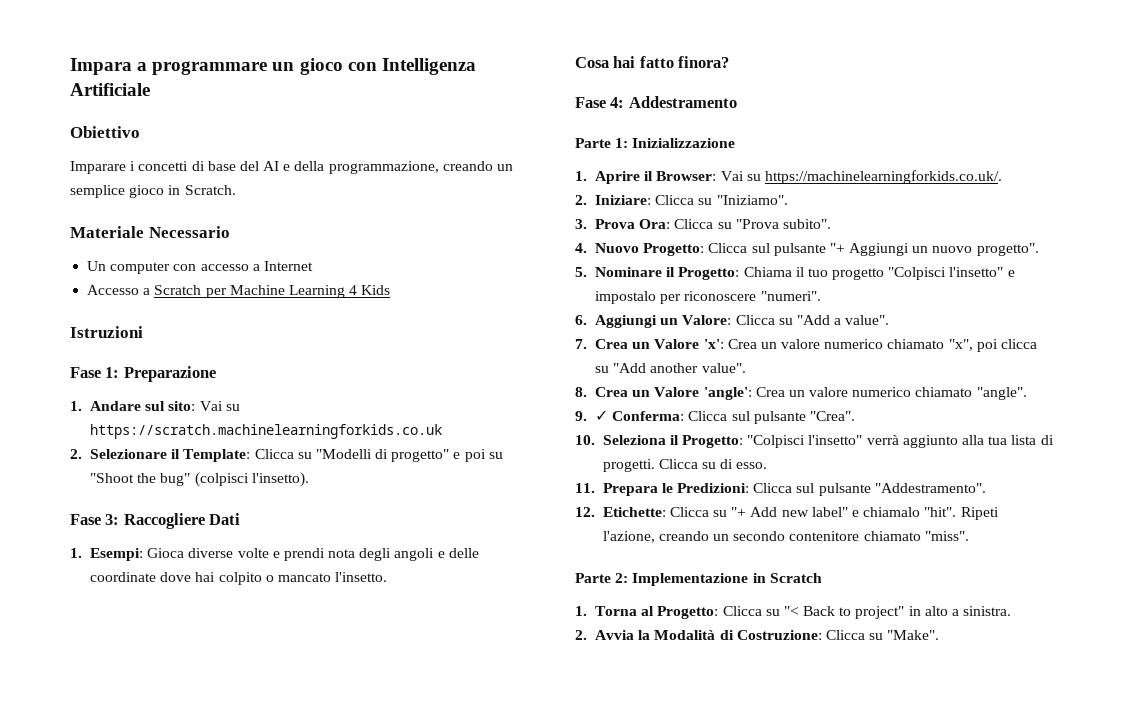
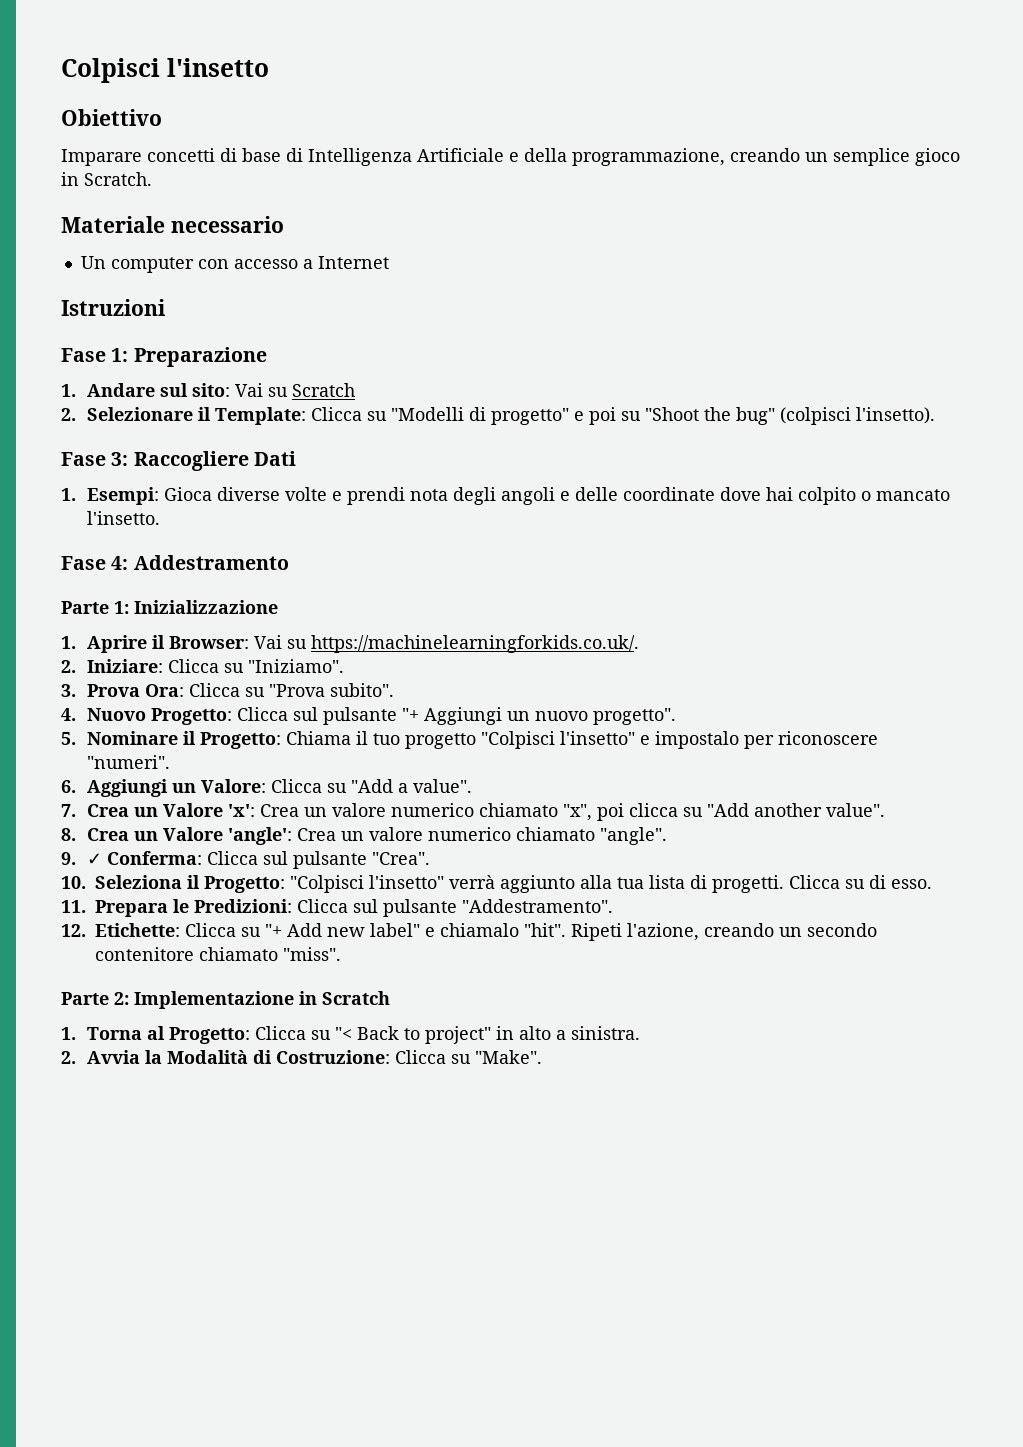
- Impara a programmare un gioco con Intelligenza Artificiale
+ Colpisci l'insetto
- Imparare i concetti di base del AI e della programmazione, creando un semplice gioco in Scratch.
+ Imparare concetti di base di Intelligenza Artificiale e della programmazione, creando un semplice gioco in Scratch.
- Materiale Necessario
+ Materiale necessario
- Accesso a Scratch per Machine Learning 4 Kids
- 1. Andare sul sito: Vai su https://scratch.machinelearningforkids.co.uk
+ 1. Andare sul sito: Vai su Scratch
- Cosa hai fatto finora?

══════════

Work required: Identify every line above that includes the word "Andare", and show those lines.

Solution to this task:
- 1. Andare sul sito: Vai su https://scratch.machinelearningforkids.co.uk
+ 1. Andare sul sito: Vai su Scratch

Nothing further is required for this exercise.